[Material shown Boundary: Start]

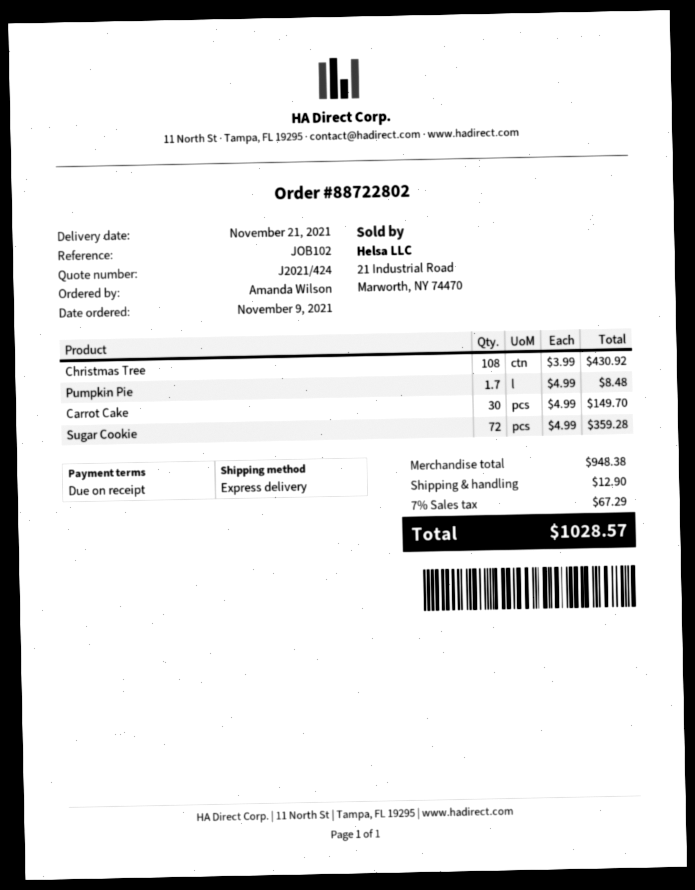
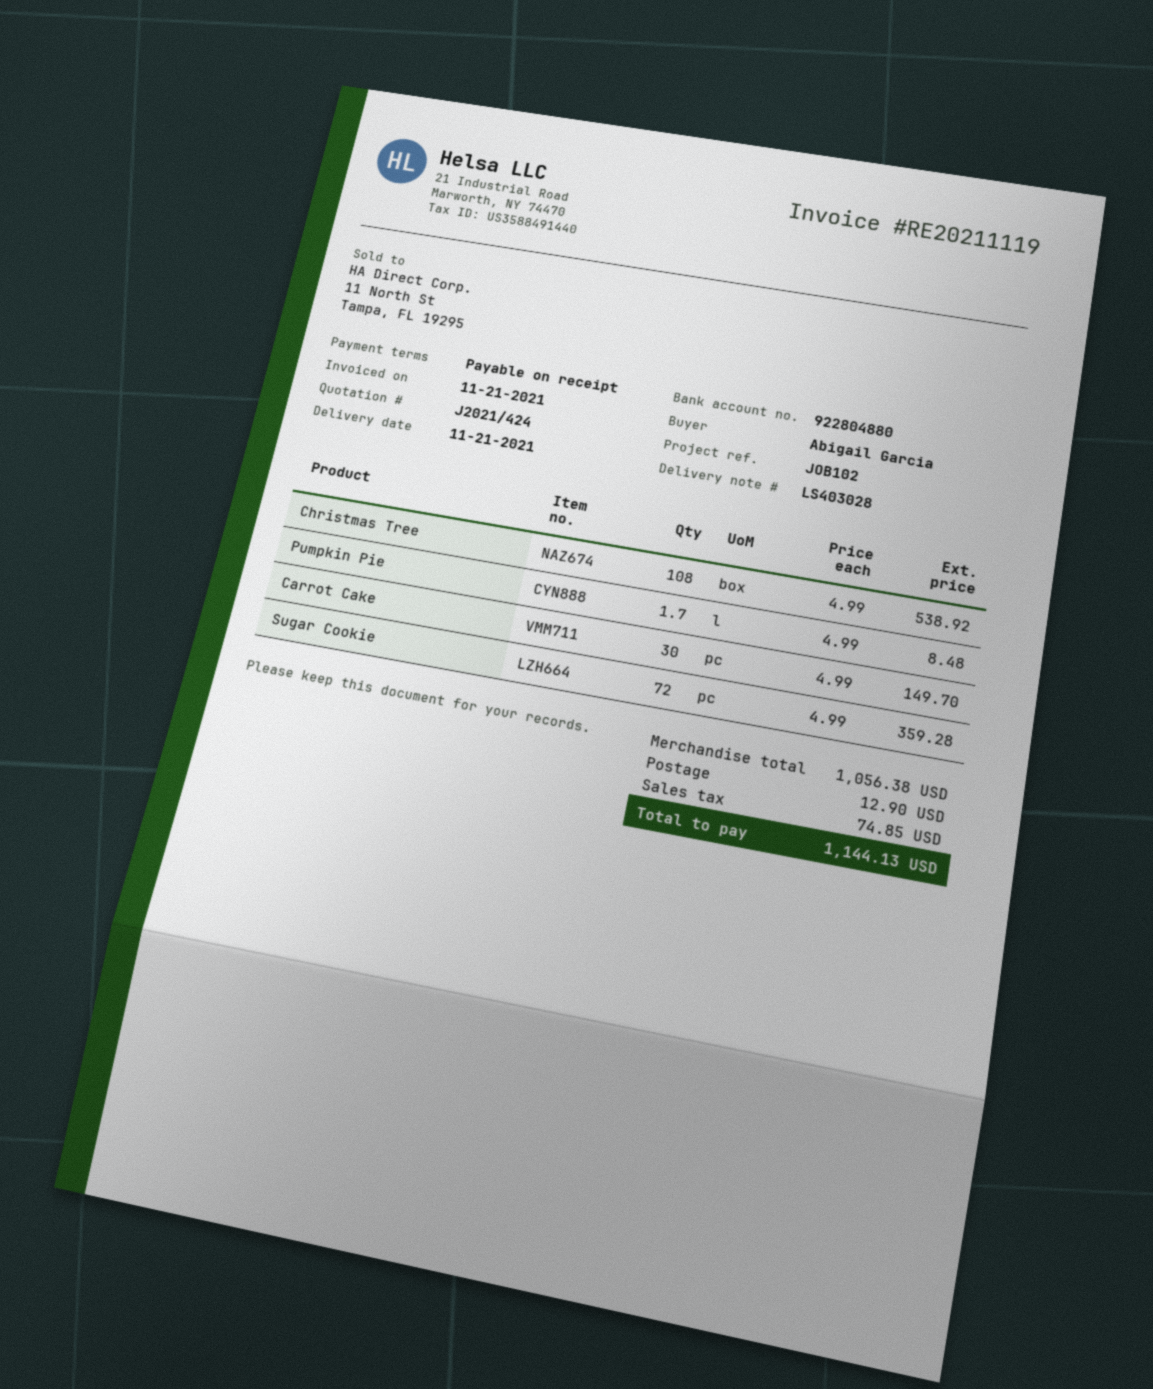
ordered by: Amanda Wilson -> Abigail Garcia
Christmas Tree: 108 x 3.99 = 430.92 -> 108 x 4.99 = 538.92
subtotal: 948.38 -> 1056.38
tax: 67.29 -> 74.85
total: 1028.57 -> 1144.13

[Material shown Boundary: End]

What is needed is the whole listing again, set down exactly, without its pictures.

▸ **Solution**:
ordered by: Amanda Wilson -> Abigail Garcia
Christmas Tree: 108 x 3.99 = 430.92 -> 108 x 4.99 = 538.92
subtotal: 948.38 -> 1056.38
tax: 67.29 -> 74.85
total: 1028.57 -> 1144.13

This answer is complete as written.